Ils voulaient surtout se débarrasser de lui. Depuis 1971, Bukovsky était trop en vue pour qu’on puisse simplement l’assassiner. Cette année-là il était en effet parvenu à faire sortir clandestinement du bloc soviétique des documents vers le monde libre. Ces documents apportaient la preuve que des tortures monstrueuses étaient infligées en URSS aux libres penseurs qui étaient emprisonnés et soumis à des « expériences ». On leur administrait, en particulier, des médicaments psychotropes dans le but de « guérir » leur pensée indépendante – et donc nécessairement malade.

Lors du procès de 1992 contre le Parti communiste de l’URSS, Bukovsky est invité pour prêter assistance aux procureurs, ce qui lui ouvre l’accès aux archives du parti. À l’aide d’un scanner portable et d’un ordinateur portable, il parvient à copier des milliers de pages de documents[2] ; une mine de renseignements sur le fonctionnement interne de la classe dirigeante d’un État totalitaire.

J’ai eu le privilège d’écouter Bukovsky enseigner dans divers séminaires d’été organisés par le Cato Institute sur le thème de la liberté.
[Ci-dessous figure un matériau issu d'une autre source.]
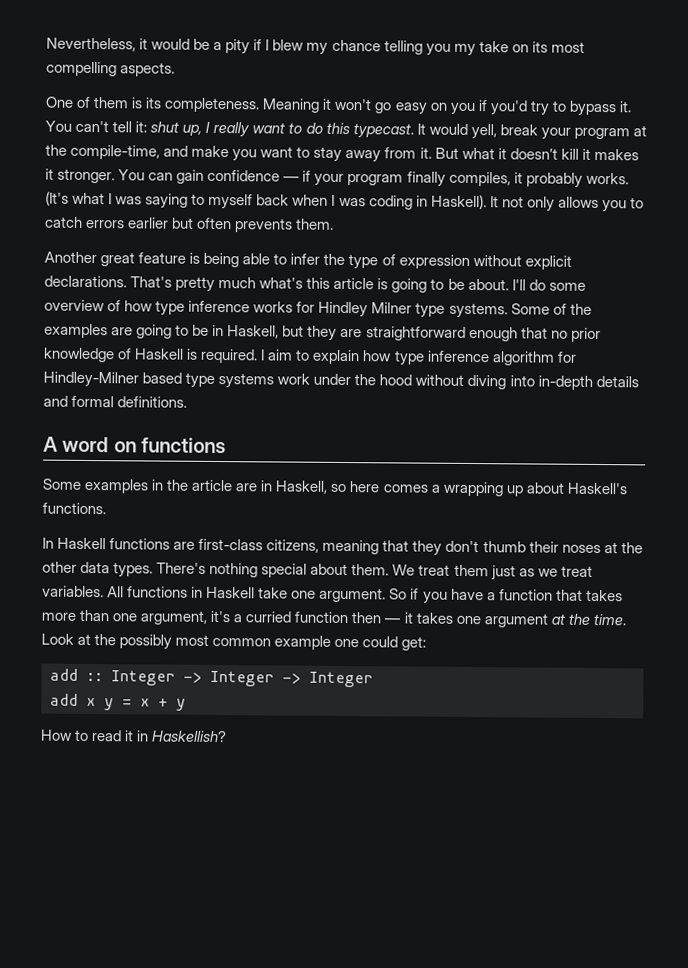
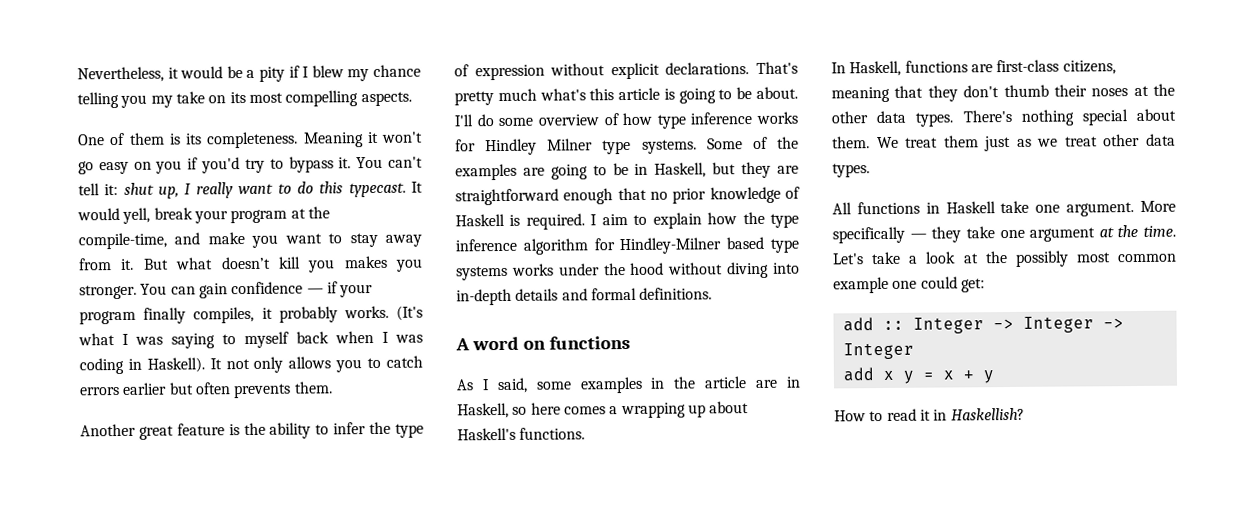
[497,148,507,160] it -> (214, 263) none
[581,148,639,161] [45,168,54,180] it makes it -> [308,255,423,273] you makes you
[203,252,271,268] being able -> [243,422,312,439] the ability
(393, 356) none -> [742,211,765,225] the
[277,373,311,385] work -> [511,263,554,276] works
[42,478,82,490] Some -> [456,377,572,394] As I said, some
[57,537,107,550] Haskell -> [849,60,902,77] Haskell,
[42,585,104,598] variables. -> [1103,133,1176,147] [832,163,870,178] other data types. //
[389,588,623,604] [41,609,453,625] So if you have a function that takes more than one argument, it's a curried function then — it takes -> [1140,200,1176,212] [832,226,995,244] More specifically — they take
[41,633,74,645] Look -> [832,251,957,265] Let's take a look

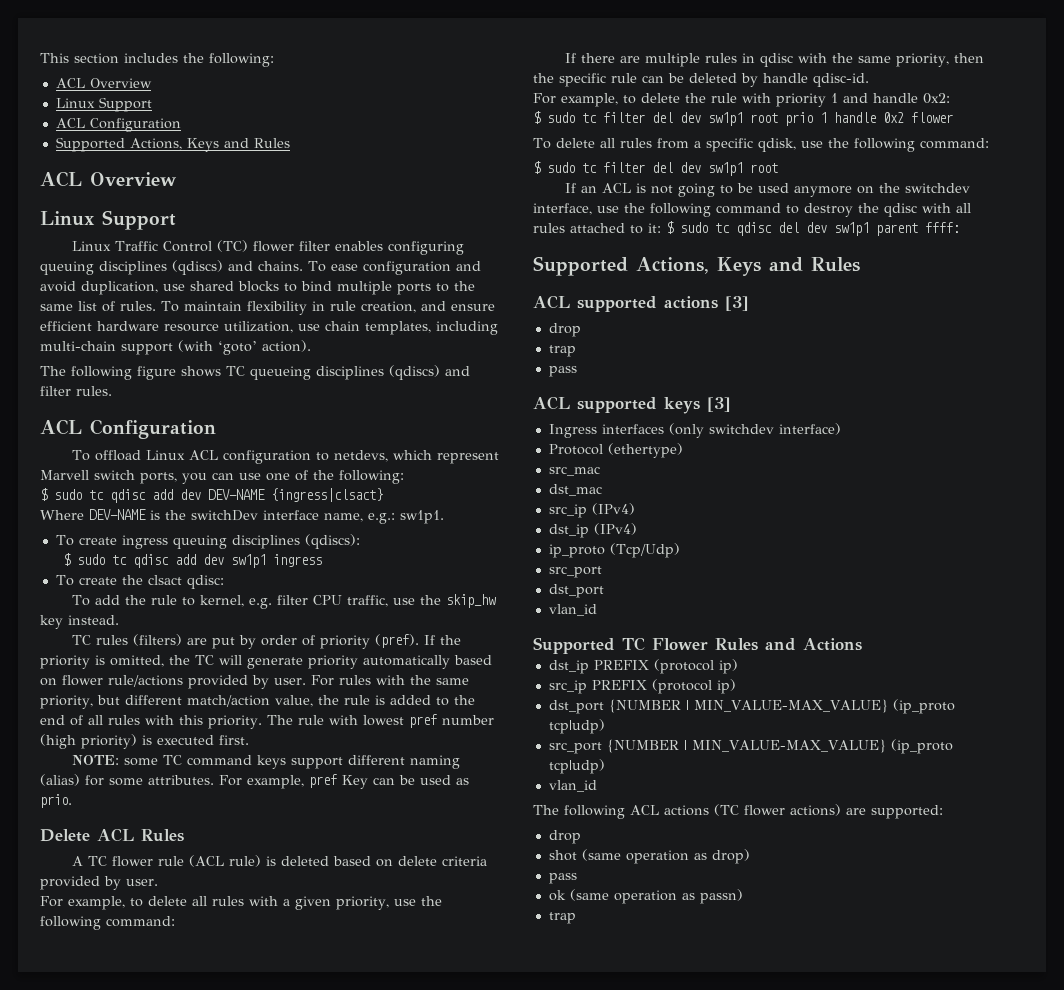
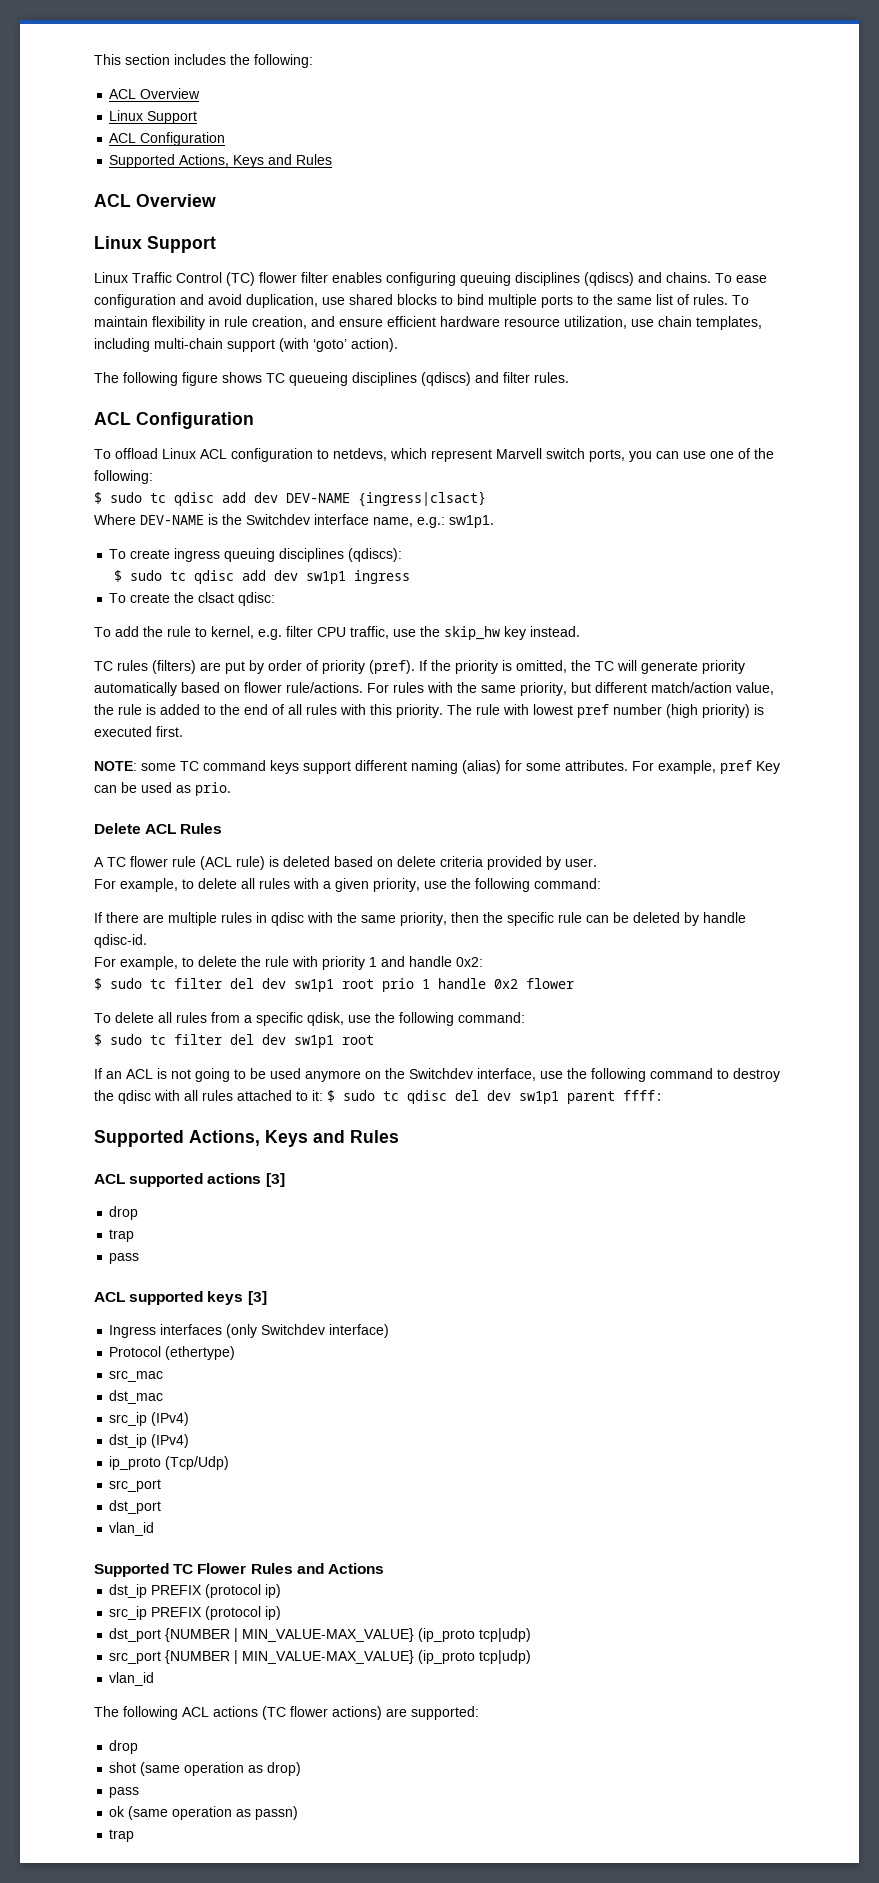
[191,510,258,521] switchDev -> [246,514,310,525] Switchdev
[108,675,306,689] rule/actions provided by user. -> [286,682,363,693] rule/actions.
[904,183,970,193] switchdev -> [409,1068,473,1079] Switchdev
[708,424,774,434] switchdev -> [261,1324,326,1335] Switchdev

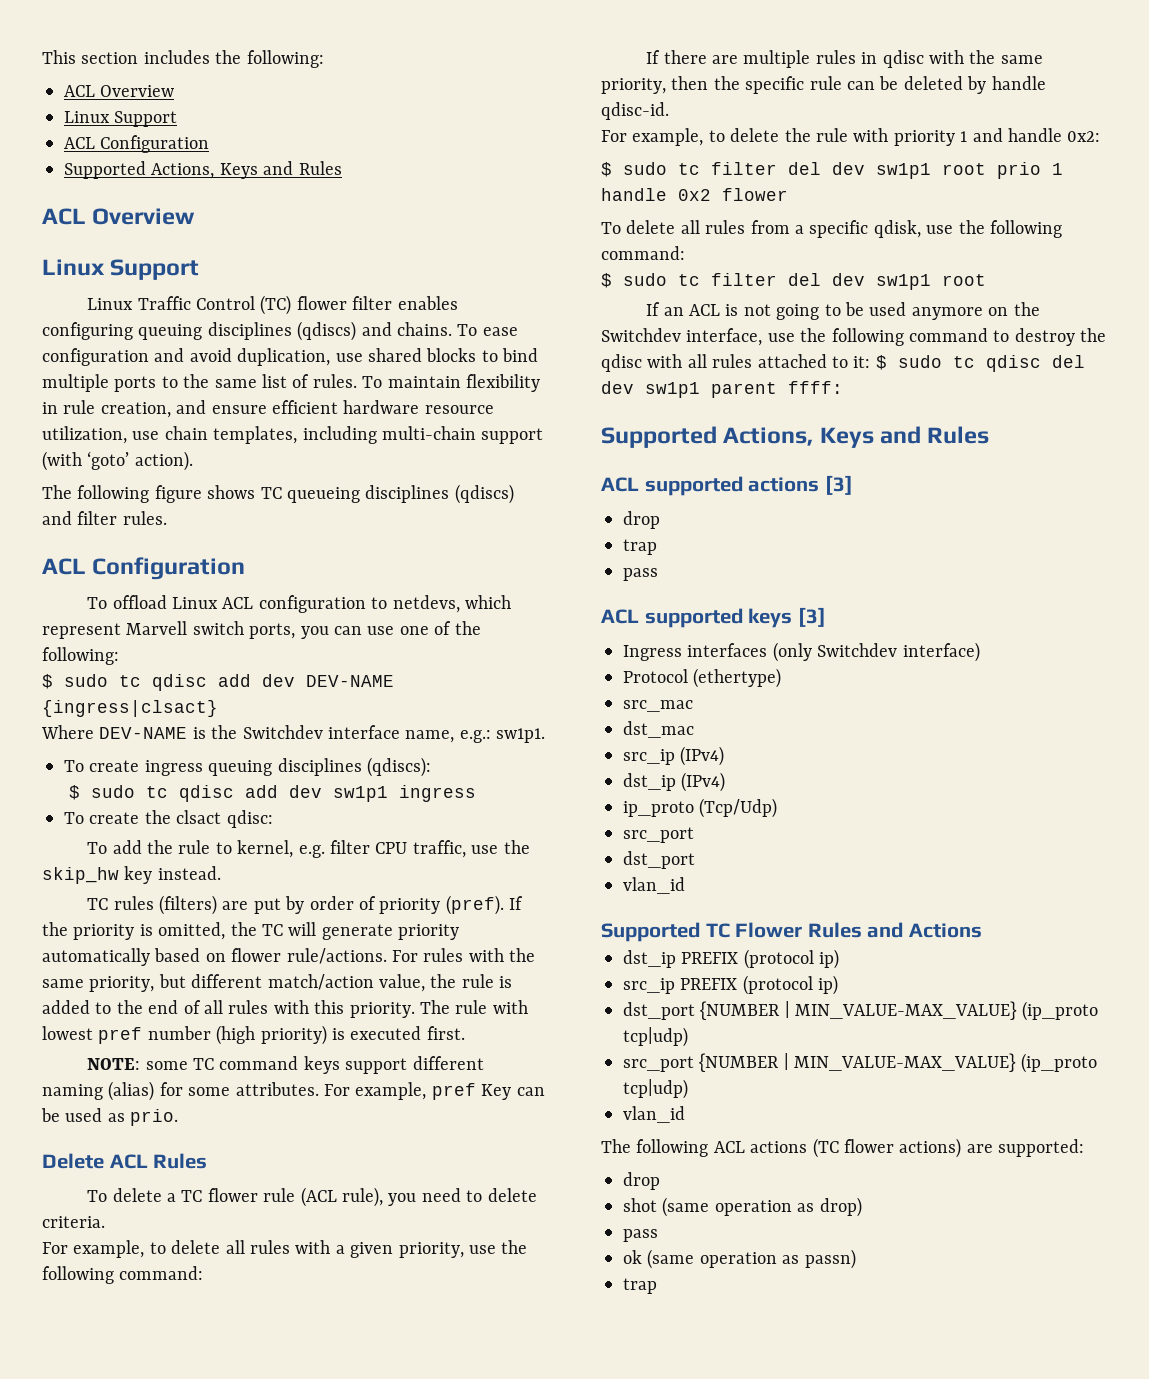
[94,857,104,867] A -> [87,1188,177,1202] To delete a
[236,856,597,870] rule) is deleted based on delete criteria provided by user. -> [342,1187,537,1207] [42,1216,105,1228] rule), you need to delete criteria.

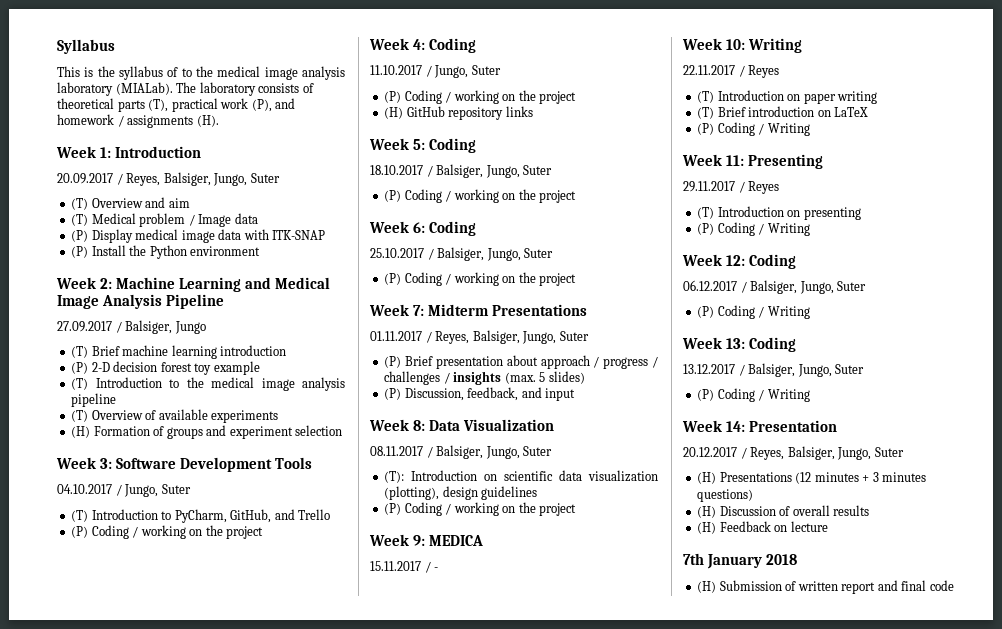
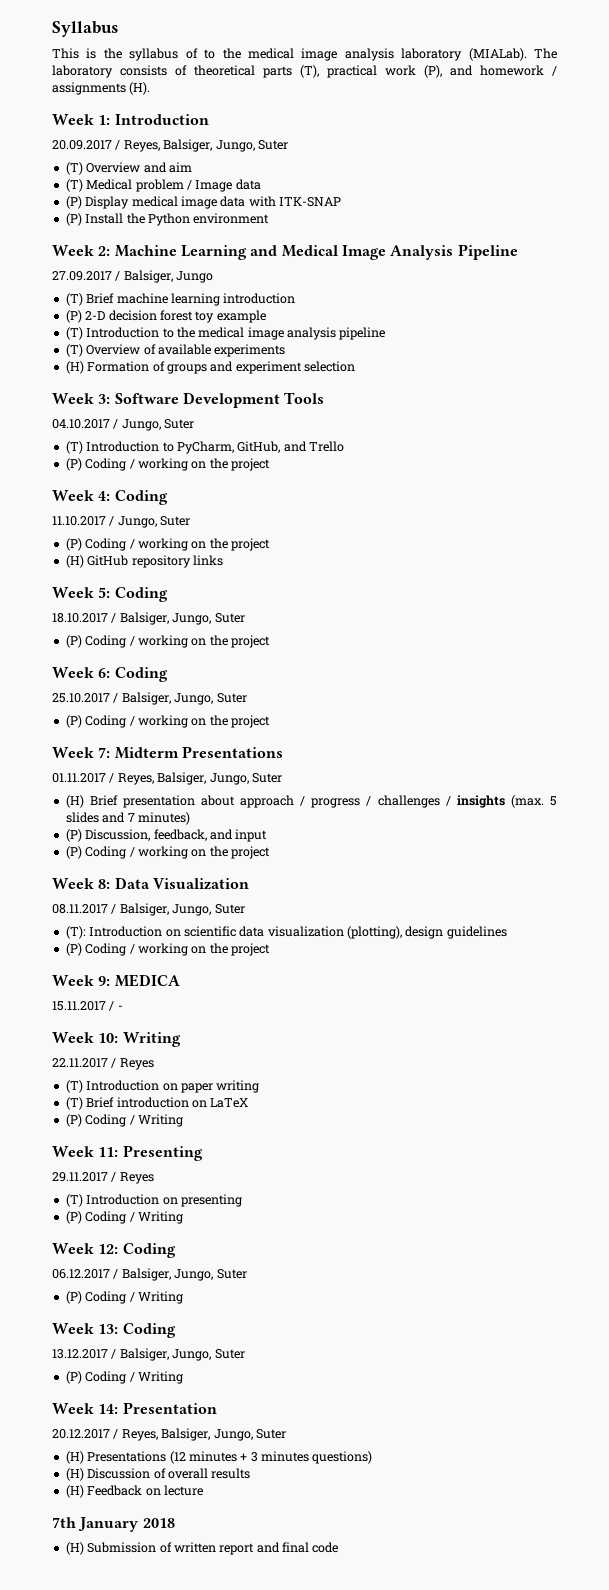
[384,356,402,368] (P) -> [65,795,84,808] (H)
[548,371,585,384] slides) -> [65,812,190,825] slides and 7 minutes)
(576, 394) none -> [65,846,270,859] // (P) Coding / working on the project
L’enseignement se faisait en langue russe et se tenait en Crimée. C’était avant que le Kremlin n’occupe militairement puis par la suite annexe cette région de l’Ukraine. Les étudiants venus de Russie et d’autres pays de l’ancien bloc soviétique ont écouté avec admiration et ont été inspirés par le courage d’un homme qui n’a jamais abandonné, qui était tout à la fois pugnace, obstiné, raisonnable et résolu à s’opposer à la tyrannie partout et toujours.

Lorsque Bukovsky a lu aux étudiants présents des documents du Politburo soviétique ces derniers ont également compris l’incapacité totale de l’État soviétique à porter secours à la dictature Polonaise amie. Dans les procès-verbaux secrets du Politburo que Bukovsky avait copiés, le chef de l’autorité centrale soviétique de planification – le Gosplan – explique la situation:

« Comme vous le savez, conformément à une décision du Politburo et à la demande des camarades polonais, nous leur fournissons 30.000 tonnes de viande. Sur les 30 000 tonnes, 15 000 ont déjà quitté le pays. Je dois ajouter que le produit, en l’occurrence la viande, est livré [aux polonais] dans des wagons de chemin de fer sales et insalubres utilisés pour le transport du minerai de fer, et qu’il a une apparence très peu attrayante. Lorsque les produits sont déchargés dans les gares ferroviaires polonaises, il est de toute évidence saboté. Les Polonais ont dit les choses les plus grossières sur l’Union soviétique et le peuple soviétique, et ils refusent de nettoyer les wagons, etc. On ne pourrait pas commencer à énumérer toutes les insultes qui nous ont été adressées. »

Ainsi, la puissante Union soviétique ne pouvait pas livrer 30000 tonnes de viande à la Pologne, et ce qui parvenait à bon port, de l’avis des communistes polonais, n’était pas même propre à être servi à leurs chiens.

Cela nous le savons, permettez-moi d’insister, parce que Vladimir Bukovsky a eu l’audace d’entrer dans les archives soviétiques avec un scanner portable et de copier des milliers de pages des documents les plus sensibles de l’URSS, et cela, sous les yeux de leurs gardiens.

Vladimir Bukovsky n’a jamais abandonné sa lutte pour la liberté et contre la dictature. Il a tout risqué et il a payé un prix très élevé pour son courage.

Dans un document datant de 1974, le grand écrivain Vladimir Nabokov résumait ainsi l’héritage de Bukovsky :

« Le discours héroïque de Bukovsky devant la cour pour la défense de la liberté et ses cinq années de martyre dans une prison psychiatrique ignoble resteront gravés dans les mémoires longtemps après que les bourreaux qu’il a défiés auront disparu. » Merci, Vladimir Bukovsky, pour ce que vous avez fait pour la liberté de centaines de millions de personnes et pour l’exemple de courage que vous continuez à nous donner.


[1]     NDLR : Il existe une traduction française de l’ouvrage : La nouvelle classe dirigeante, Plon 1958.